Hanging/Crashing every few hours



  • I recently updated pfsense to the current release ( after a few years of not doing so ), after which I experienced a pile of issues, so I wiped the drive and started fresh.  Now every few hours pfsense crashes/hangs, noticed by the ping time from any machine on the LAN to the box pfsense is on, the ping time worsens until there is no response at all, followed by "host is down", so far only a power cycle recovers pfsense.  Any ideas on where/what to look for?



  • What hardware?



  • Hardware is as follows :

    Intel(R) Atom(TM) CPU D525 @ 1.80GHz
    4 CPUs: 1 package(s) x 2 core(s) x 2 HTT threads

    1 x Transcend SO-DIMM DDR3 1600 Memory 2GB

    1 x Emphase Industrial - S1 SATA Flash Module 4 GB

    1 x Jetway 3x 1Gb Realtek LAN Module

    The hardware has run pfSense 2.1 for the past two years or so, recently I updated to the most current version



  • @kryngle:

    Hardware is as follows :

    Intel(R) Atom(TM) CPU D525 @ 1.80GHz
    4 CPUs: 1 package(s) x 2 core(s) x 2 HTT threads

    1 x Transcend SO-DIMM DDR3 1600 Memory 2GB

    1 x Emphase Industrial - S1 SATA Flash Module 4 GB

    1 x Jetway 3x 1Gb Realtek LAN Module

    The hardware has run pfSense 2.1 for the past two years or so, recently I updated to the most current version

    Are you getting any watchdog timeouts on the console screen?
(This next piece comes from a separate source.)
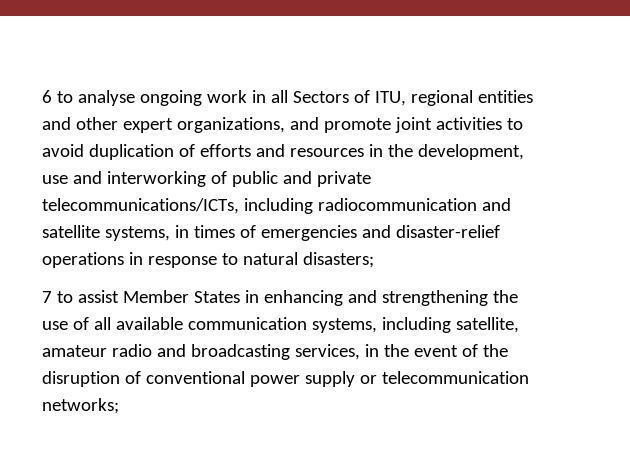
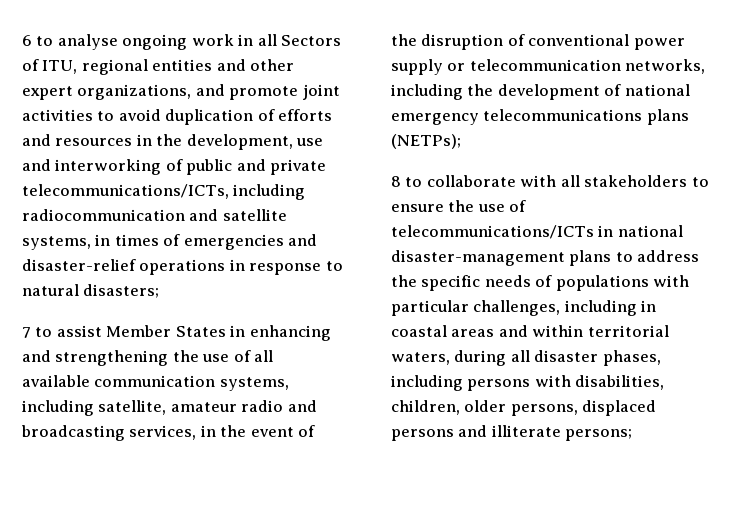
- 7 to assist Member States in enhancing and strengthening the use of all available communication systems, including satellite, amateur radio and broadcasting services, in the event of the disruption of conventional power supply or telecommunication networks;
+ 7 to assist Member States in enhancing and strengthening the use of all available communication systems, including satellite, amateur radio and broadcasting services, in the event of the disruption of conventional power supply or telecommunication networks, including the development of national emergency telecommunications plans (NETPs);
+ 8 to collaborate with all stakeholders to ensure the use of telecommunications/ICTs in national disaster-management plans to address the specific needs of populations with particular challenges, including in coastal areas and within territorial waters, during all disaster phases, including persons with disabilities, children, older persons, displaced persons and illiterate persons;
    Can you share system log files before and after the crash/hang?

    Can you share any custom sysctl (system tunables) or loader.conf.local modifications? I noticed when configuring my 2.3.2 pfSense setup that many of the FreeBSD tweaks on the web are wrong for recent version of FreeBSD.



  • I have not touched sysctl.conf or loader.conf.local, and here they are :

    sysctl.conf :

    $FreeBSD$

    #  This file is read when going to multi-user and its contents piped thru
    sysctl'' to adjust kernel values.man 5 sysctl.conf'' for details.

    Uncomment this to prevent users from seeing information about processes that

    are being run under another UID.

    #security.bsd.see_other_uids=0

    loader.conf.local :

    kern.cam.boot_delay=10000

    I see no console messages, the system just grinds to a halt and becomes unresponsive, let me see if I can get the system logs before/after a crash, it may be a trick as I am using cron to auto-reboot every hour as a duct tape/bubblegum workaround

    Thank you



  • @kryngle:

    I have not touched sysctl.conf or loader.conf.local, and here they are :

    sysctl.conf :

    $FreeBSD$

    #  This file is read when going to multi-user and its contents piped thru
    sysctl'' to adjust kernel values.man 5 sysctl.conf'' for details.

    Uncomment this to prevent users from seeing information about processes that

    are being run under another UID.

    #security.bsd.see_other_uids=0

    loader.conf.local :

    kern.cam.boot_delay=10000

    I see no console messages, the system just grinds to a halt and becomes unresponsive, let me see if I can get the system logs before/after a crash, it may be a trick as I am using cron to auto-reboot every hour as a duct tape/bubblegum workaround

    Thank you

    That would be good.  Does the machine lock up at the console or does the NIC just fail?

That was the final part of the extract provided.